We may here return to Kierkegaard to illustrate our argument. His campaign against Christendom can be seen as falling precisely on this point of authority and objectivity. His question concerns not so much correct morality as correct Christianity but can be treated as analogous for our purposes. Kierkegaard’s choice here was between the authority of the New Testament and that of the State Church. According to the latter, all Denmark was Christian. If this was meant to be the truth, he argued, “I venture to maintain that … to that degree we are all Christians, in that degree is the New Testament no longer truth.”[33] How are we to resolve this conflict? Bishop’s standard here suffers by the internal contradiction of its elements. The first is the “motivational character” of a proposed belief. Here he describes a “desire for conformity,” for instance, as a “morally questionable motivation.”[34] And then there is the content of the belief, which must conform to correct morality. The Nazi ideal, for instance, is rendered impermissible insofar as this is “widely agreed” not to be the case.[35] How are we to decide whether our conformity is proper?

This may seem simple, in the case of Nazism, to answer today—but was it then? Suppose we were in Germany when Hitler came to power. We had heard opinions either way, some for and others against. There was no need to choose, however, so we kept out of it. Eventually some occasion arises and we must decide—will we join the NSDAP, what are we to do? Suppose that we had studied under Heidegger. We had come to respect him both as a philosopher and a person, often seeking his advice on ethical dilemmas. He tells us, frankly, to join. Or suppose we believed strongly in the philosophy of Nietzsche. We look to his writing for an answer. We read his Will to Power, knowing nothing of his sister or her relevance to this text. There we find what we think good reasons to join the party. Or suppose we ask around at work, perhaps a Jewish colleague of ours. We had heard some of what had been said of the Jews and thought it right to ask them. Our colleague, fearful of open dissent, encourages us to join.

Bishop acknowledges these difficulties. He recognises, for instance, that our evaluation of correct morality “can be made only from some situated perspective.”[36] But he concludes that we may nevertheless be “reasonably confident in our ability to judge correctly.” We see in Kierkegaard, for instance, the difficulty of differentiating what is widely agreed from an improper desire for conformity.[37] Our initially unaligned German, meanwhile, relies on flawed authorities and ends up on the wrong side of history—and hence, morality. That we see clearly is not because we are somehow enlightened. It is perhaps rather that we see more clearly from afar:

There are these two young fish swimming along and they happen to meet an older fish swimming the other way, who nods at them and says “Morning, boys. How’s the water?” And the two young fish swim on for a bit, and then eventually one of them looks over at the other and goes “What the hell is water?”[38]

Objectivity and the last temptation

There is also in Hogg’s Confessions another view.

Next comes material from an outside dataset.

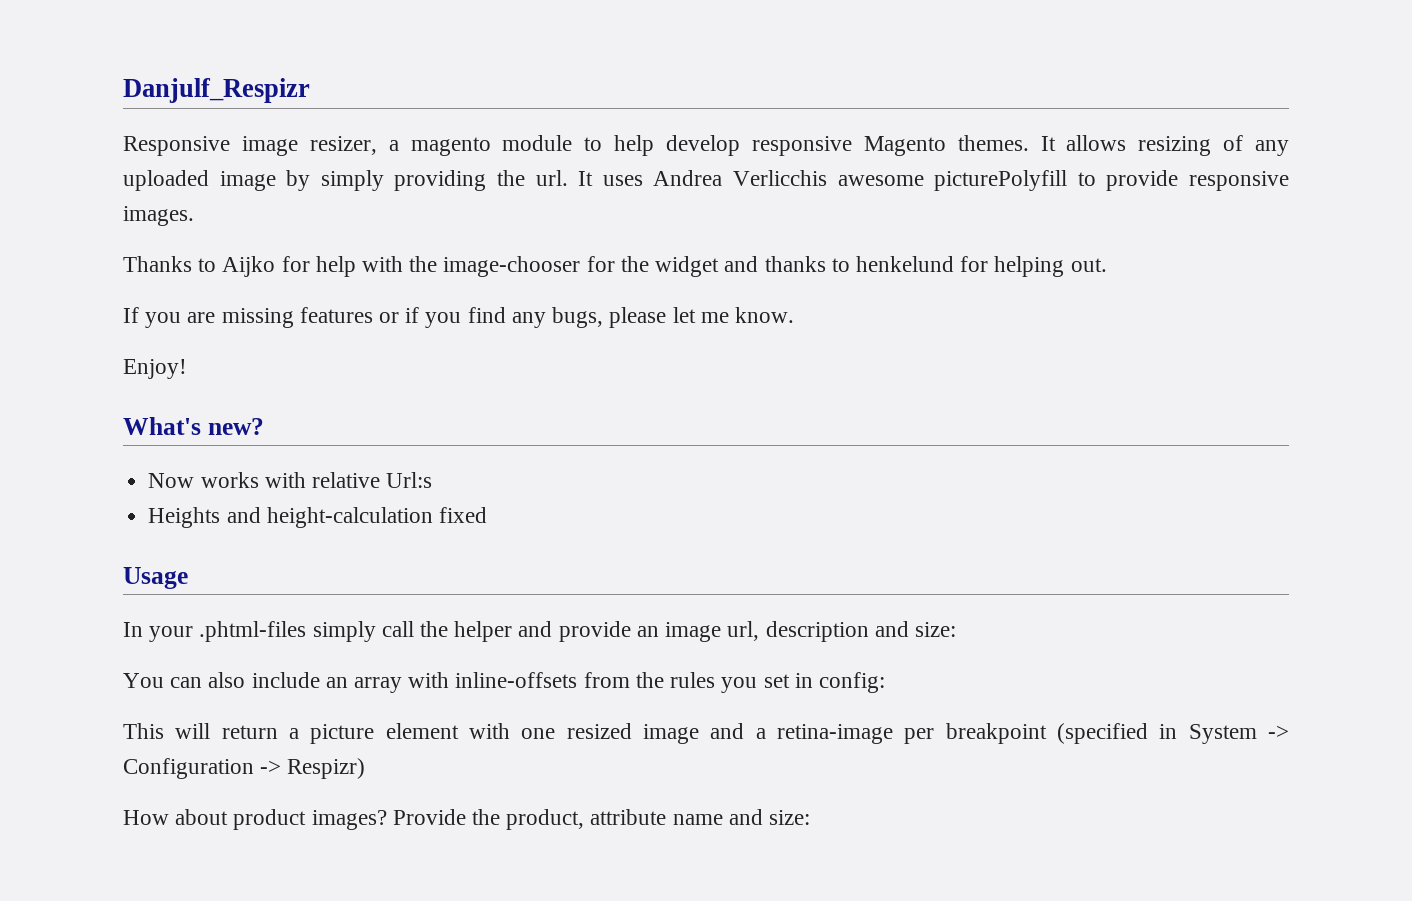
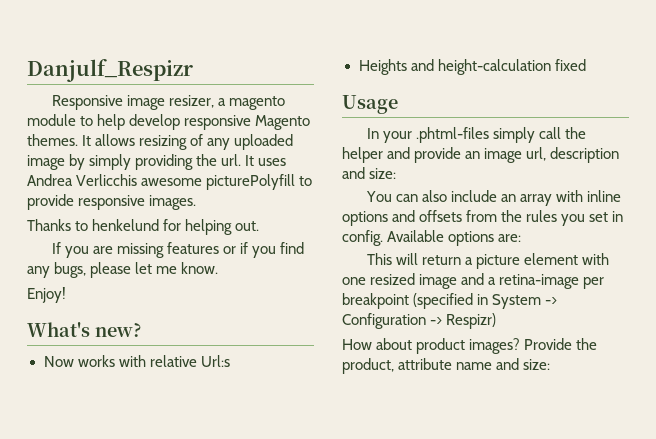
[222,256,850,277] Aijko for help with the image-chooser for the widget and thanks to -> (89, 226) none
[455,672,578,688] inline-offsets -> [586,190,621,202] [342,210,463,226] inline options and offsets
[818,672,885,693] config: -> [342,230,522,246] config. Available options are:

For we find that it was often reason more than faith that governed Robert Wringhim and guaranteed his damnation; or more precisely, it was his faith in reason. He is at one point, for instance, convinced by a Mr. Blanchard—“an eloquent and powerful-minded old man”—to separate himself from Gil-Martin: “before we parted, I believe I promised to drop my new acquaintance, and was all but resolved to do it.”[39] Before doing so, however, Wringhim gives Gil-Martin time to make his case. He is swung first this way, then that; all by the influence to which accords the reasoning of those he encounters. Indeed, Gil-Martin not only retains his friend but goes so far as to convince him to murder Blanchard: “[He] began a-reasoning on the matter with such powerful eloquence, that before we parted, I felt fully convinced that it was my bounden duty to slay Mr. Blanchard; but my will was far, very far from consenting to the deed.”[40] Here we see Wringhim pulled by persuasive reason first this way, then that and back again. And this we suppose a bulwark against evil?

It is possible to compose an outwardly smooth and elegant political speech, a headstrong article, a social program, or a philosophical system on the basis of both a mistake and a lie. What is hidden, what distorted, will not immediately become obvious. Then a contradictory speech, article, program, a differently constructed philosophy rallies in opposition—and all just as elegant and smooth, and once again it works. That is why they inspire trust—and distrust.[41]

It is not at all clear, therefore, that objectivity offers so simple a path as we might wish. There may be as much error in reason as in faith, in each there is this risk. But we can say, at least, that the precise answer, whatever it may be, will not involve abdicating entirely to objectivity. To do so, as Robert Wringhim did, is not what Kierkegaard wanted:

Robert uses the reasoned appeals of others as his source of truth. His truth is not Kierkegaard’s subjective, eternal, revealed truth that comes from God and is the basis of Christianity, but it is the objective, finite truth of logic reinforced by persuasion.[42]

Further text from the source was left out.